**Exercise goal:** Exactly the lines from the one with "color: #151515;" through the end of the records below are needed, minus any pictures.

**The data:**

***

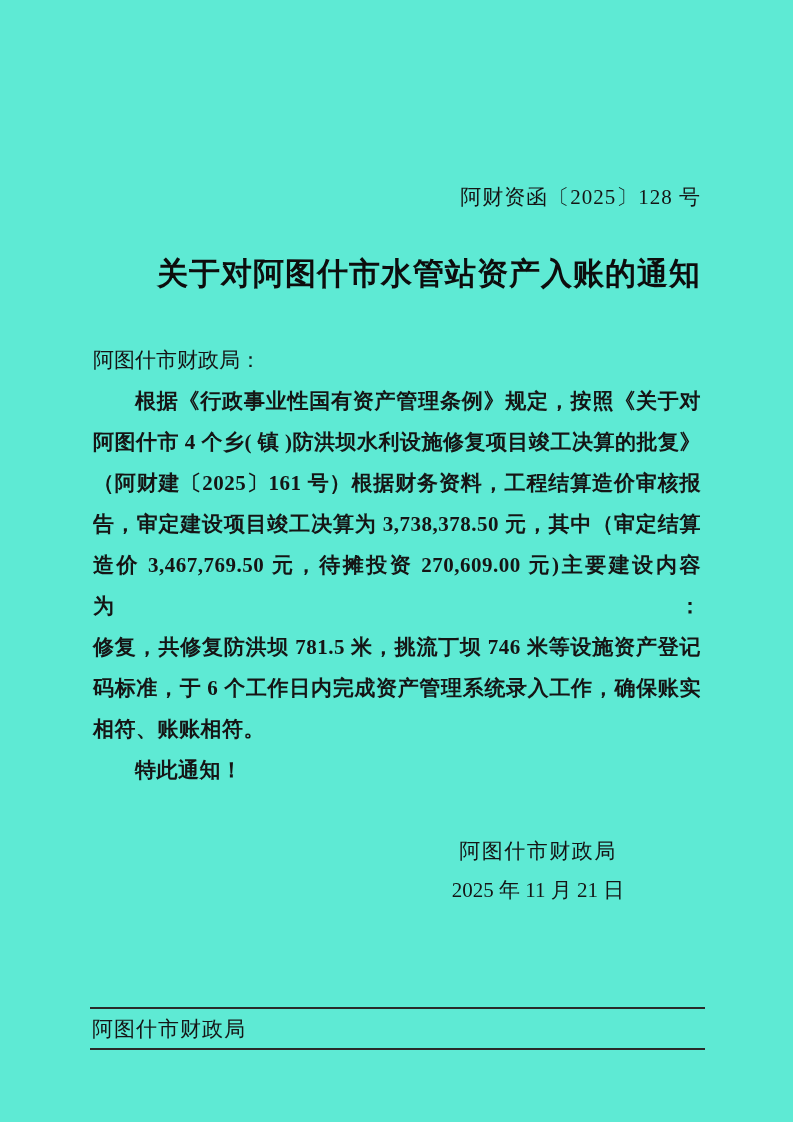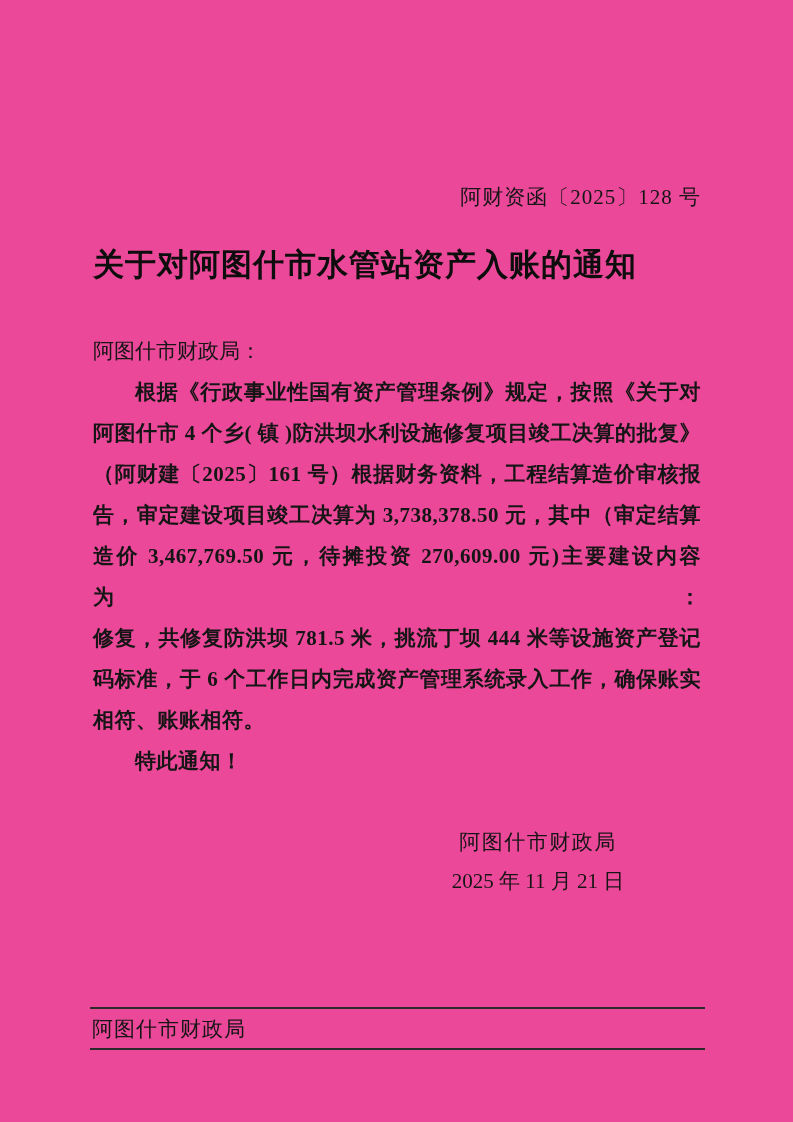--- a/index.html
+++ b/index.html
@@ -12,7 +12,7 @@
     position: relative;
     width: 793px;
     height: 1122px;
-    background: #ec4899;
+    background: #5eead4;
     overflow: hidden;
     margin: 0 auto;
   }

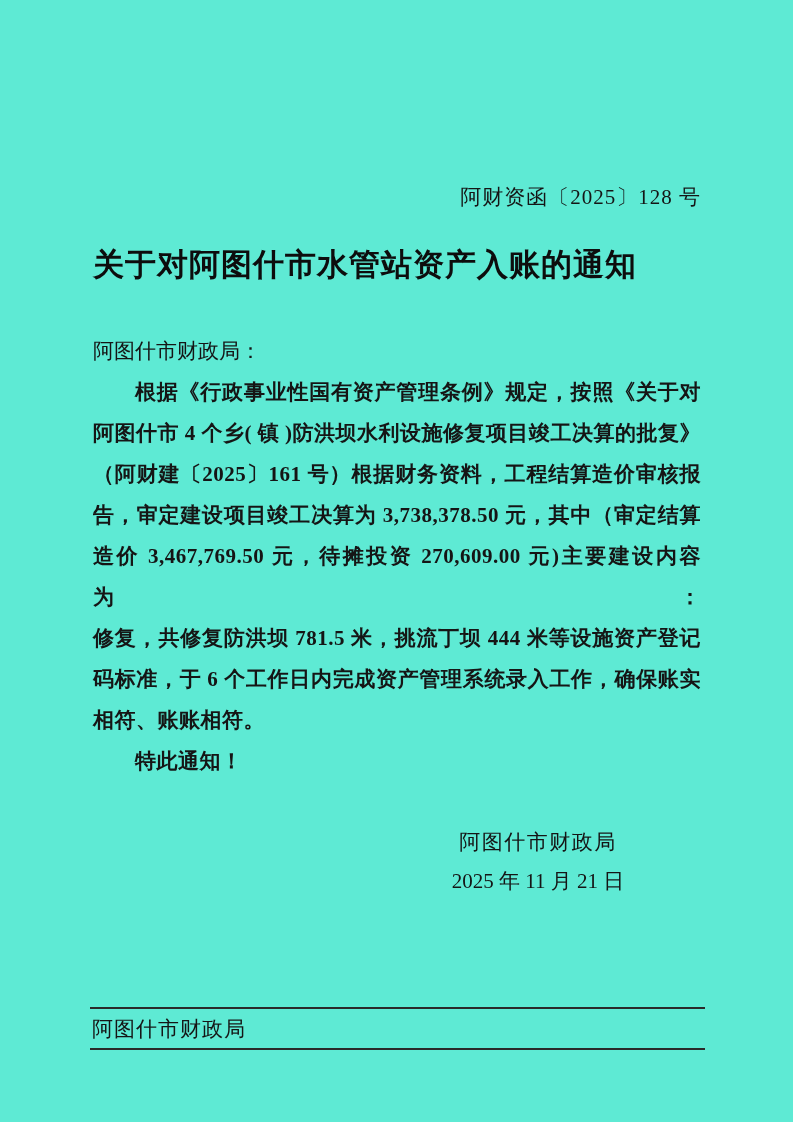--- a/index.html
+++ b/index.html
@@ -31,8 +31,8 @@
     color: #151515;
   }
   .title {
-    margin-top: 31px;
-    text-align: left;
+    margin-top: 40px;
+    text-align: right;
     font-size: 31px;
     font-weight: bold;
     letter-spacing: 1px;

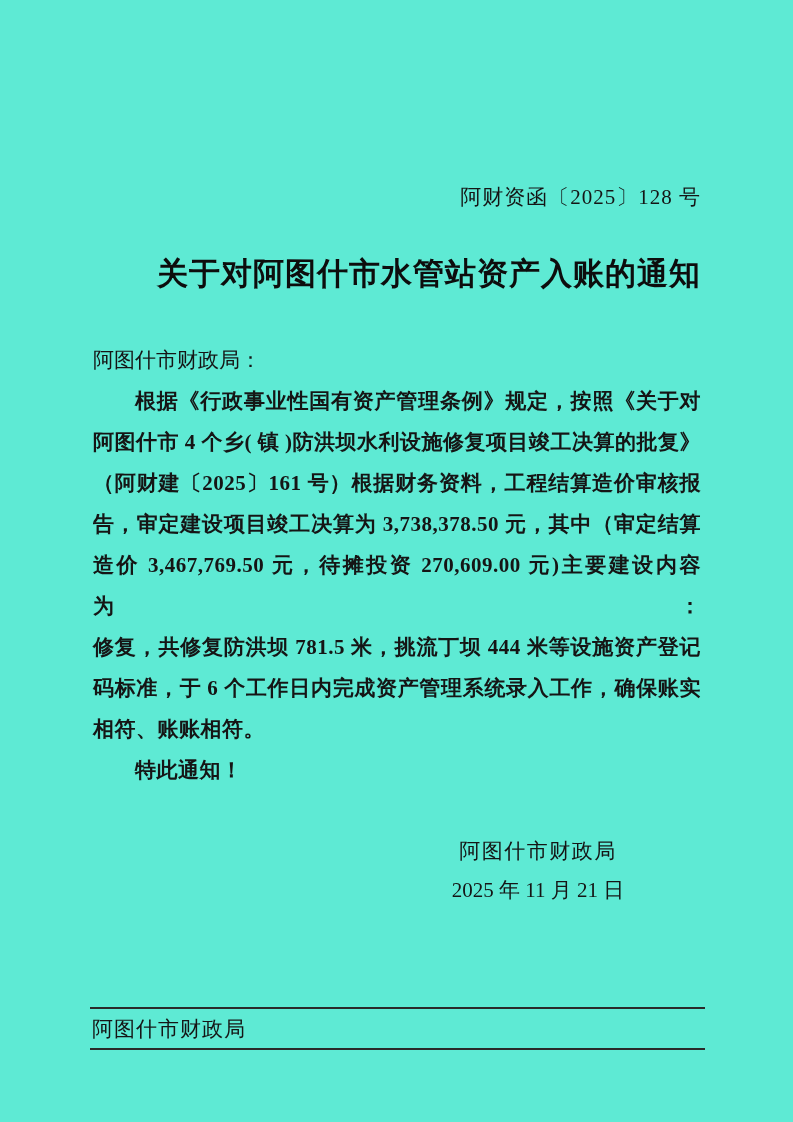--- a/index.html
+++ b/index.html
@@ -118,7 +118,7 @@
       <div class="body-line">（阿财建〔2025〕161 号）根据财务资料，工程结算造价审核报</div>
       <div class="body-line">告，审定建设项目竣工决算为 3,738,378.50 元，其中（审定结算</div>
       <div class="body-line">造价 3,467,769.50 元，待摊投资 270,609.00 元)主要建设内容为：</div>
-      <div class="body-line">修复，共修复防洪坝 781.5 米，挑流丁坝 444 米等设施资产登记</div>
+      <div class="body-line">修复，共修复防洪坝 781.5 米，挑流丁坝 746 米等设施资产登记</div>
       <div class="body-line">码标准，于 6 个工作日内完成资产管理系统录入工作，确保账实</div>
       <div class="body-line no-justify">相符、账账相符。</div>
       <div class="body-line no-justify indent">特此通知！</div>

***

**Answer box:**
     color: #151515;
   }
   .title {
-    margin-top: 31px;
-    text-align: left;
+    margin-top: 40px;
+    text-align: right;
     font-size: 31px;
     font-weight: bold;
     letter-spacing: 1px;

--- a/index.html
+++ b/index.html
@@ -118,7 +118,7 @@
       <div class="body-line">（阿财建〔2025〕161 号）根据财务资料，工程结算造价审核报</div>
       <div class="body-line">告，审定建设项目竣工决算为 3,738,378.50 元，其中（审定结算</div>
       <div class="body-line">造价 3,467,769.50 元，待摊投资 270,609.00 元)主要建设内容为：</div>
-      <div class="body-line">修复，共修复防洪坝 781.5 米，挑流丁坝 444 米等设施资产登记</div>
+      <div class="body-line">修复，共修复防洪坝 781.5 米，挑流丁坝 746 米等设施资产登记</div>
       <div class="body-line">码标准，于 6 个工作日内完成资产管理系统录入工作，确保账实</div>
       <div class="body-line no-justify">相符、账账相符。</div>
       <div class="body-line no-justify indent">特此通知！</div>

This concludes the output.